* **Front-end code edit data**
[Start of section]

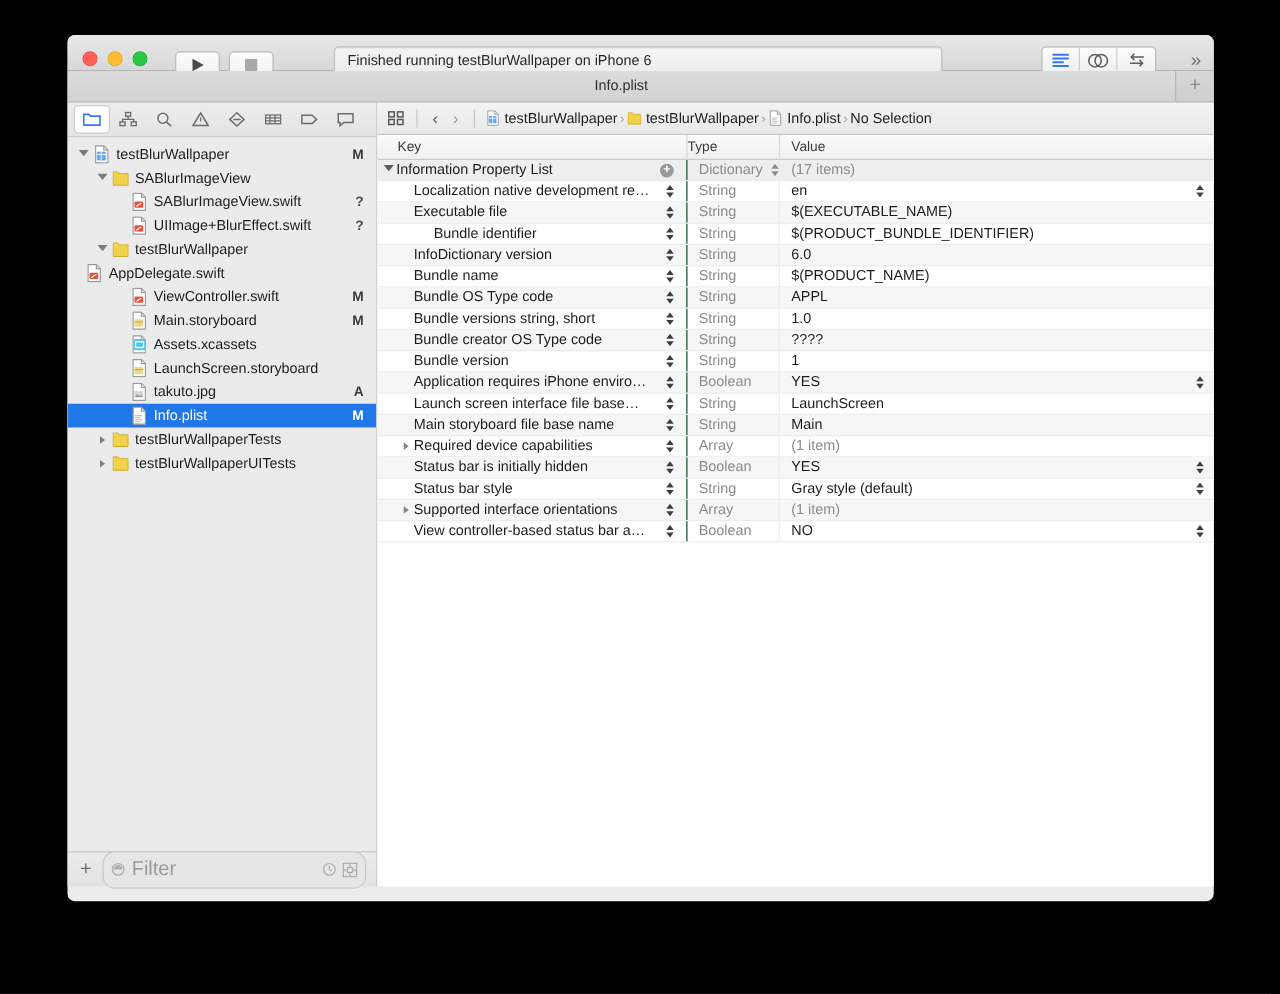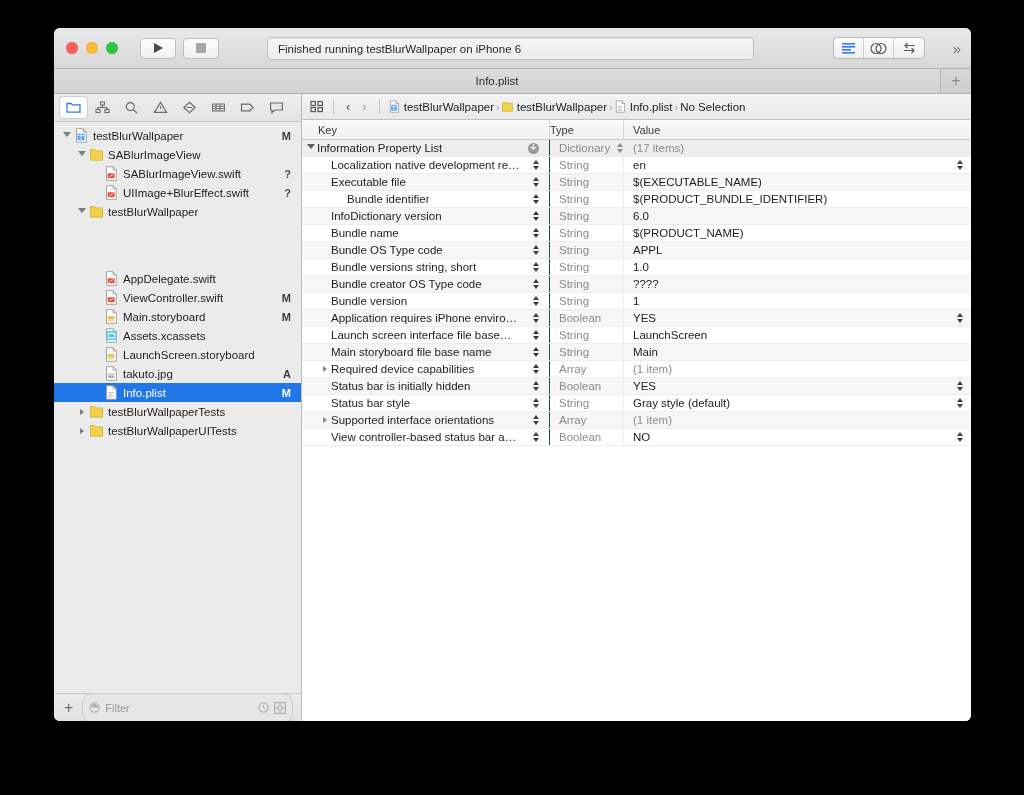--- a/index.html
+++ b/index.html
@@ -17,24 +17,24 @@
     left: 54px; top: 28px;
     width: 917px; height: 693px;
     background: #ececec;
     border-radius: 6px;
     overflow: hidden;
     box-shadow: 0 6px 28px rgba(0,0,0,.55);
   }
 
   
   .toolbar {
-    height: 41px;
+    height: 29px;
     background: linear-gradient(#e9e9e9, #d8d8d8);
     border-bottom: 1px solid #b4b4b4;
-    display: flex; align-items: center;
+    display: flex; align-items: flex-start;
     padding: 13px 12px;
     position: relative;
   }
   .lights { display: flex; gap: 8px; align-items: center; }
   .light { width: 12px; height: 12px; border-radius: 50%; }
   .light.red    { background: #ff5f57; box-shadow: inset 0 0 0 .5px rgba(0,0,0,.14); }
   .light.yellow { background: #febc2e; box-shadow: inset 0 0 0 .5px rgba(0,0,0,.14); }
   .light.green  { background: #28c840; box-shadow: inset 0 0 0 .5px rgba(0,0,0,.14); }
 
   .tb-btn {
@@ -167,21 +167,21 @@
     padding: 0 8px; gap: 7px;
   }
   .fb-plus { color: #6f6f6f; font-size: 16px; font-weight: 300; padding: 0 2px; }
   .filter-field {
     flex: 1; height: 30px;
     background: #e6e6e6;
     border: 1px solid #c9c9c9;
     border-radius: 10px;
     display: flex; align-items: center;
     padding: 0 6px; gap: 5px;
-    font-size: 11px; color: #9a9a9a;
+    font-size: 16px; color: #9a9a9a;
   }
   .filter-field .ph { flex: 1; }
 
   
   .editor { flex: 1; display: flex; flex-direction: column; background: #fff; min-width: 0;}
   .jumpbar {
     height: 26px;
     background: linear-gradient(#f3f3f3,#e9e9e9);
     border-bottom: 1px solid #c3c3c3;
     display: flex; align-items: center;
@@ -465,21 +465,21 @@
             <span class="disc">
               <span class="tri open"></span>
             </span>
             <span class="ic">
               <svg width="13" height="15" viewBox="0 0 13 15">
                 <path d="M0.5 2.5h4l1.2 1.4h6.8v9.3H0.5z" fill="#f2d14b" stroke="#cfae2e" stroke-width=".8"></path>
               </svg>
             </span>
             <span class="rlabel">testBlurWallpaper</span>
           </div>
-          <div class="row" style="padding-left: 36px; margin-top: 48px;">
+          <div class="row" style="">
             <span class="disc"></span>
             <span class="ic">
               <svg width="13" height="15" viewBox="0 0 13 15">
                 <path d="M1.5 0.7h6.6l3.2 3.2v10.4H1.5z" fill="#fff" stroke="#9a9a9a" stroke-width=".9"></path>
                 <path d="M8.1 0.7v3.2h3.2" fill="none" stroke="#9a9a9a" stroke-width=".9"></path>
                 <rect x="2.6" y="7.2" width="7" height="5" fill="#e8503a" rx="1"></rect>
                 <path d="M4.2 11.2c1.6-1.6 3-2.4 4-2.6" fill="none" stroke="#fff" stroke-width=".9"></path>
               </svg>
             </span>
             <span class="rlabel">AppDelegate.swift</span>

[End of section]

The reply is to be one number, the count of lines in the records above that contain "align".

5